_The task_. From the records below, please print only the lines from the one containing "Package Inspector: Inspeckage" through the one containing "very low footprint.", both included. Skip the pictures.

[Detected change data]

----

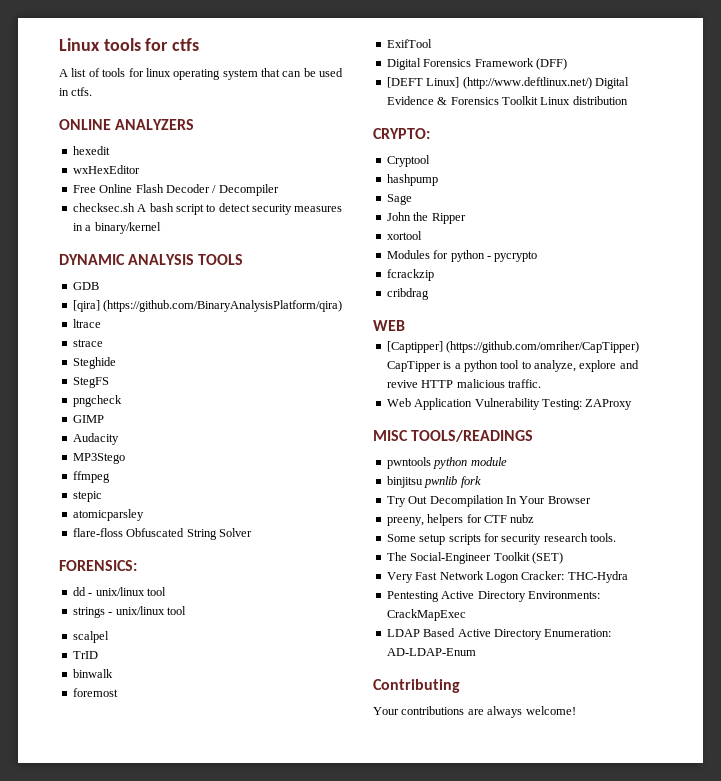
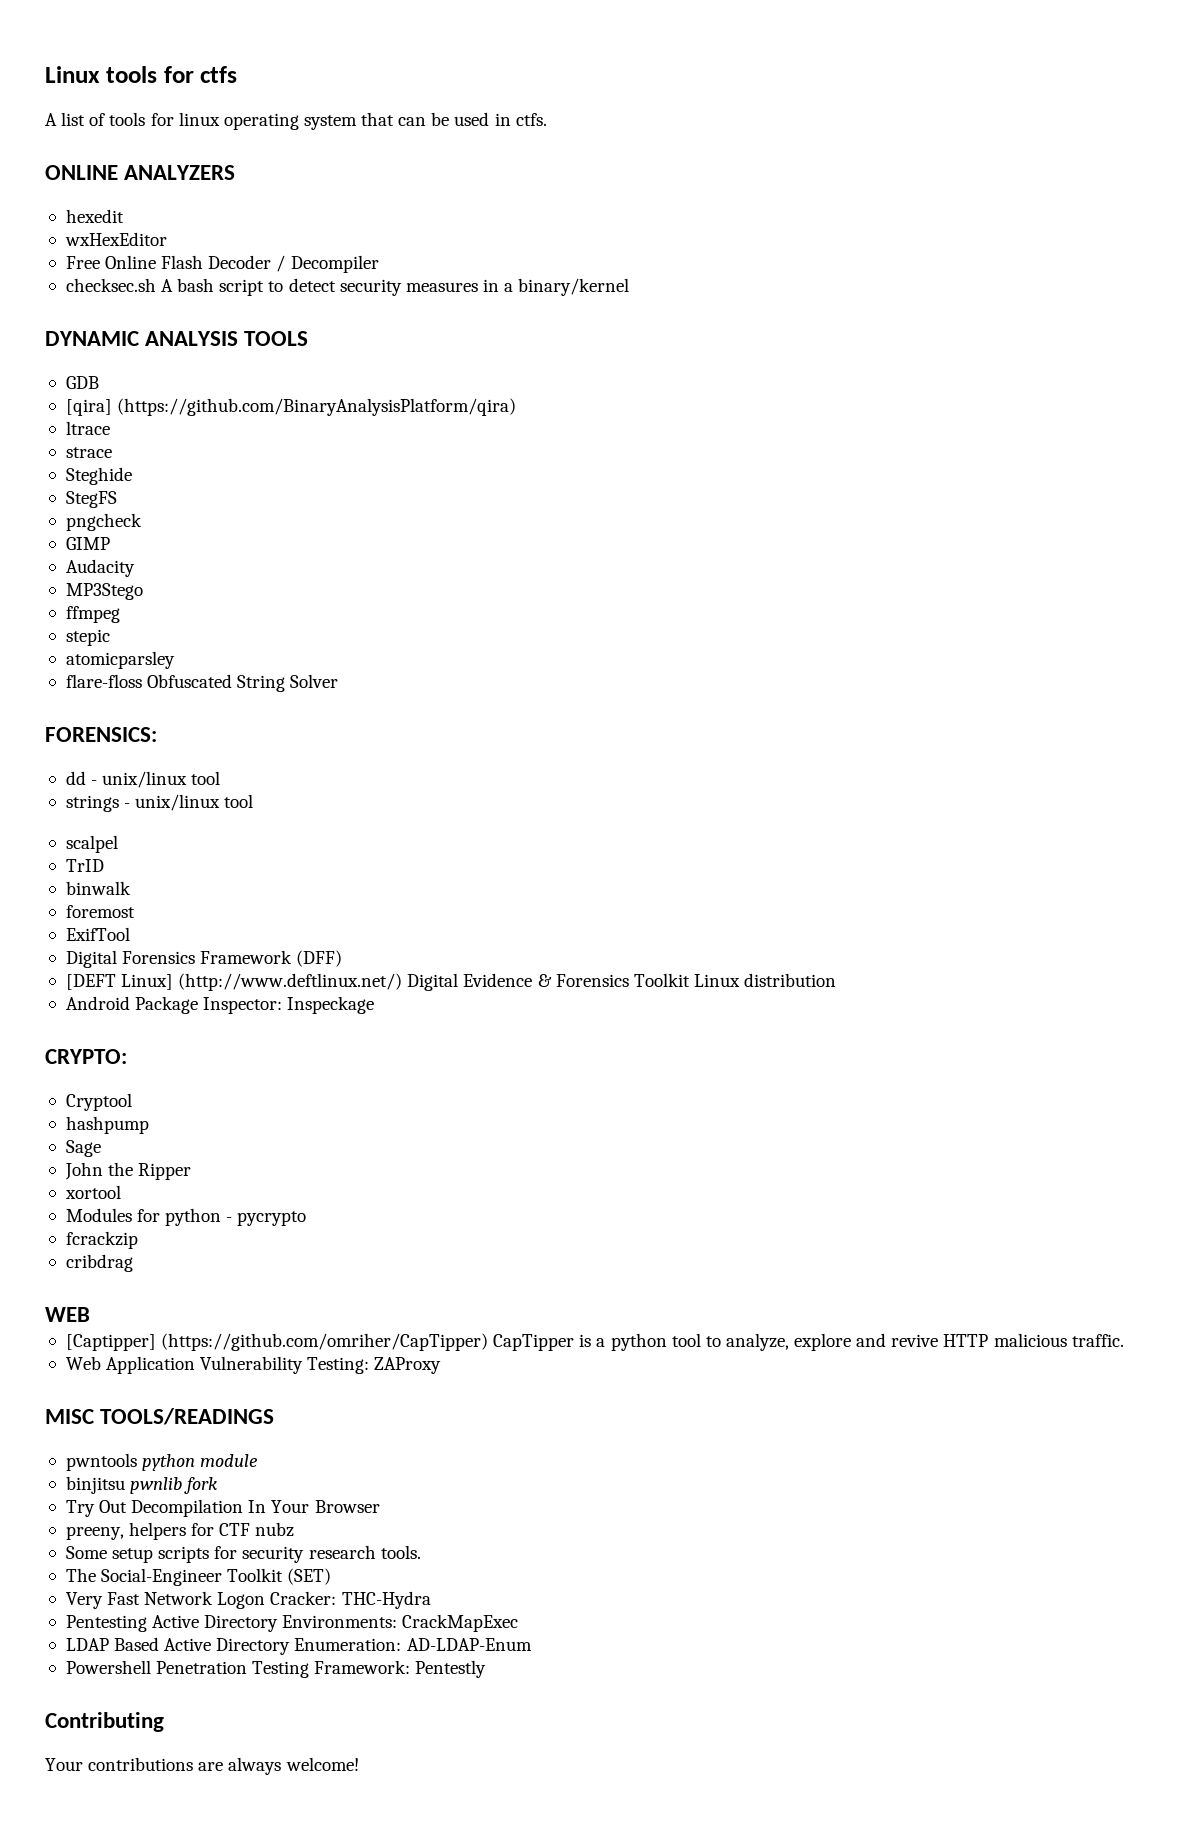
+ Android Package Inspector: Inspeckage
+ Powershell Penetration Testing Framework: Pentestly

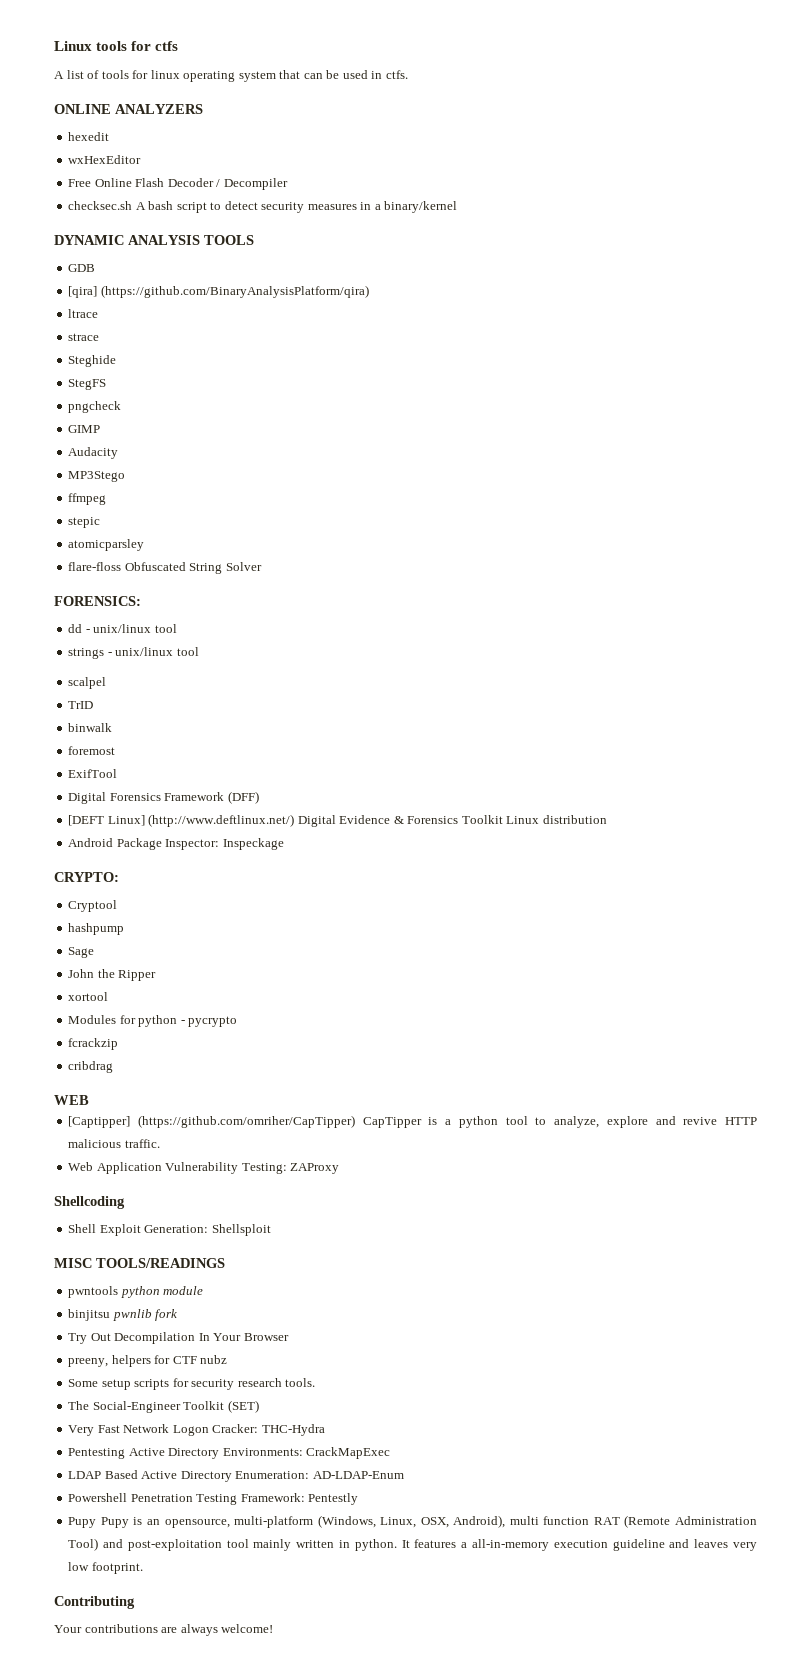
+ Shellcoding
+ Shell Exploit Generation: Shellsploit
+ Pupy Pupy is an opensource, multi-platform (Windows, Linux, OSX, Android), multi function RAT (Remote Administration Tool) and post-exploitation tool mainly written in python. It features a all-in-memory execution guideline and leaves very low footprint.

----

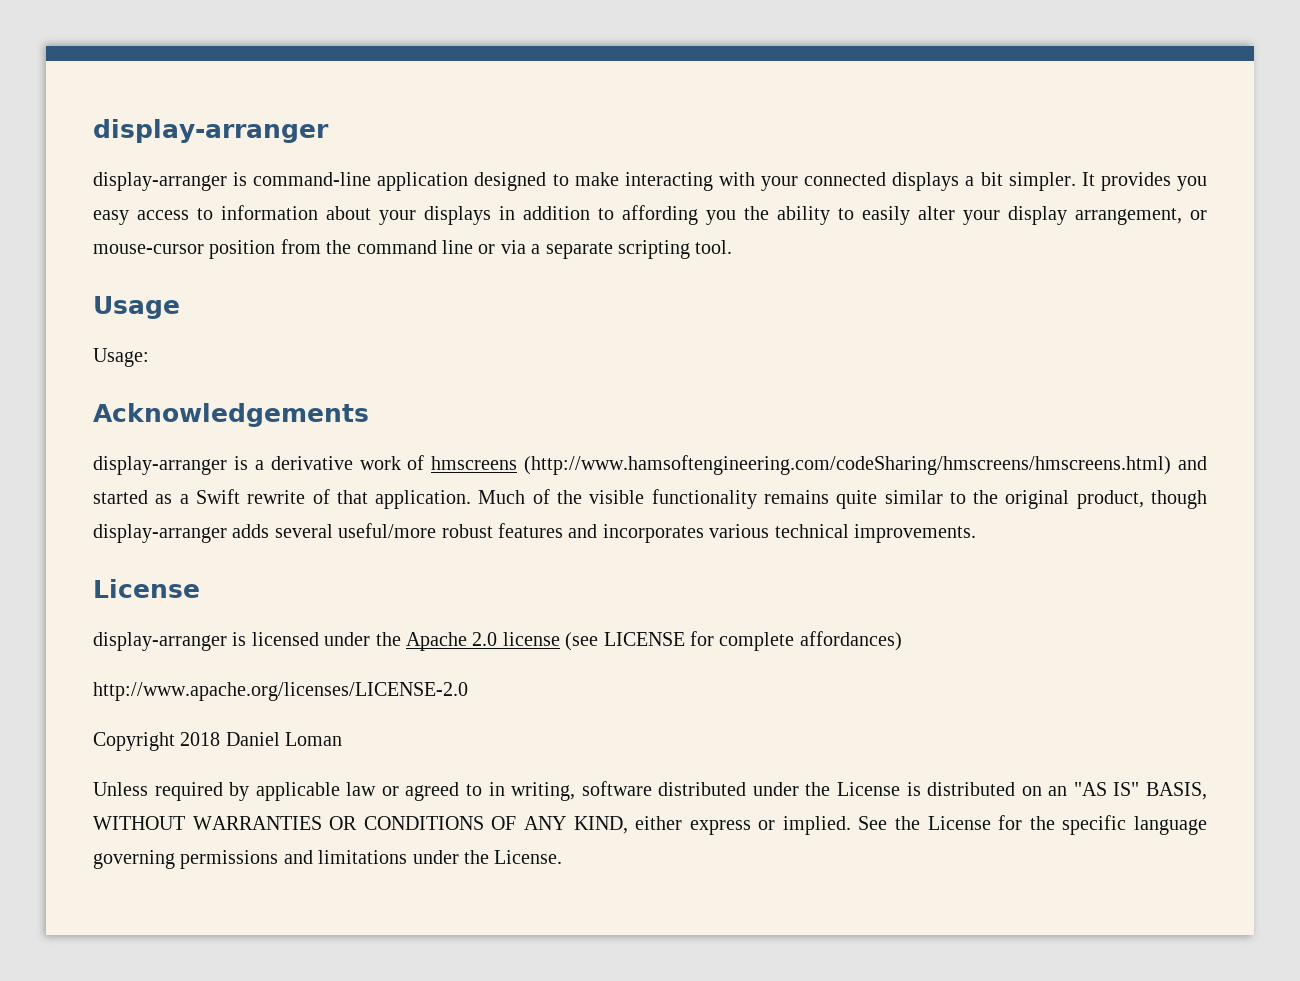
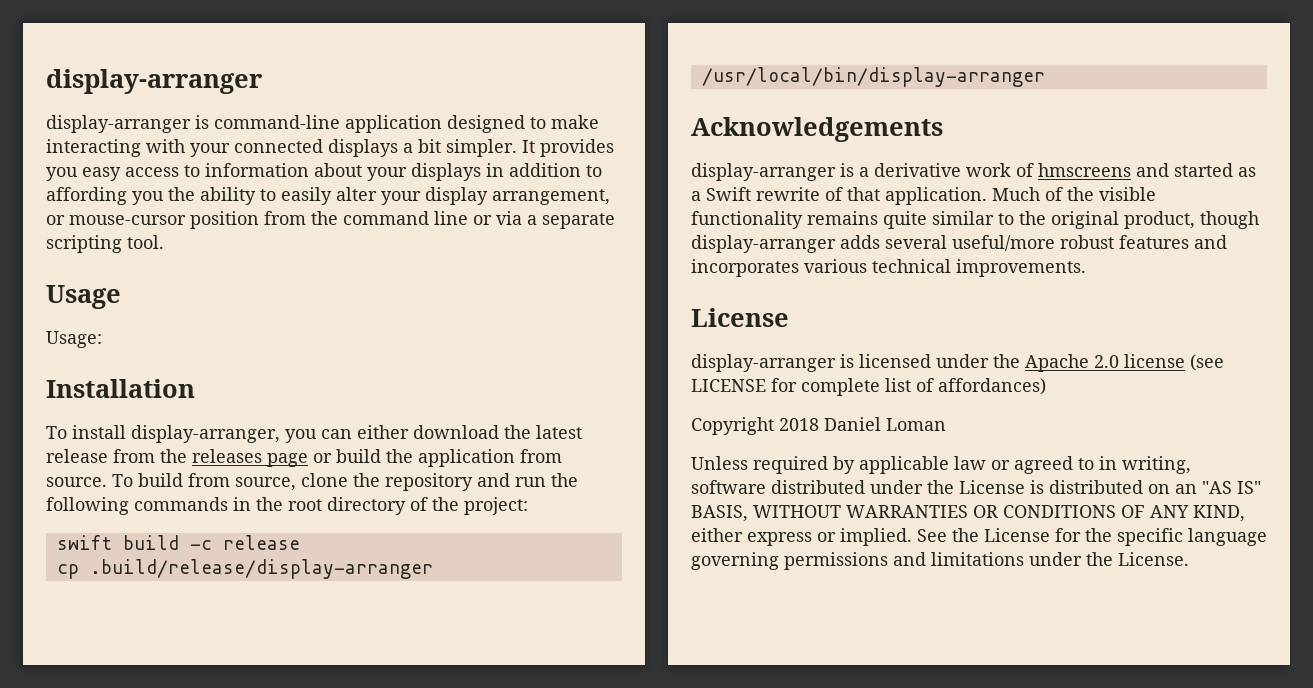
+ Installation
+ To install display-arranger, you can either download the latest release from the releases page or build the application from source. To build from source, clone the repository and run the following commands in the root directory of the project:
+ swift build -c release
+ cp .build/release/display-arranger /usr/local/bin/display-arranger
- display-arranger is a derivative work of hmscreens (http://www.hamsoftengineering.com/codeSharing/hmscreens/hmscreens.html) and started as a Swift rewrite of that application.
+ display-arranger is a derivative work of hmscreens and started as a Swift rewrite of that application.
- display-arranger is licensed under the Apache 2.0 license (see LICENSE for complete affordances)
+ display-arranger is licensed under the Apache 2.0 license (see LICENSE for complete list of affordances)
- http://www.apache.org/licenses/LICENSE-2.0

----

_Your response_.
+ Android Package Inspector: Inspeckage
+ Powershell Penetration Testing Framework: Pentestly

+ Shellcoding
+ Shell Exploit Generation: Shellsploit
+ Pupy Pupy is an opensource, multi-platform (Windows, Linux, OSX, Android), multi function RAT (Remote Administration Tool) and post-exploitation tool mainly written in python. It features a all-in-memory execution guideline and leaves very low footprint.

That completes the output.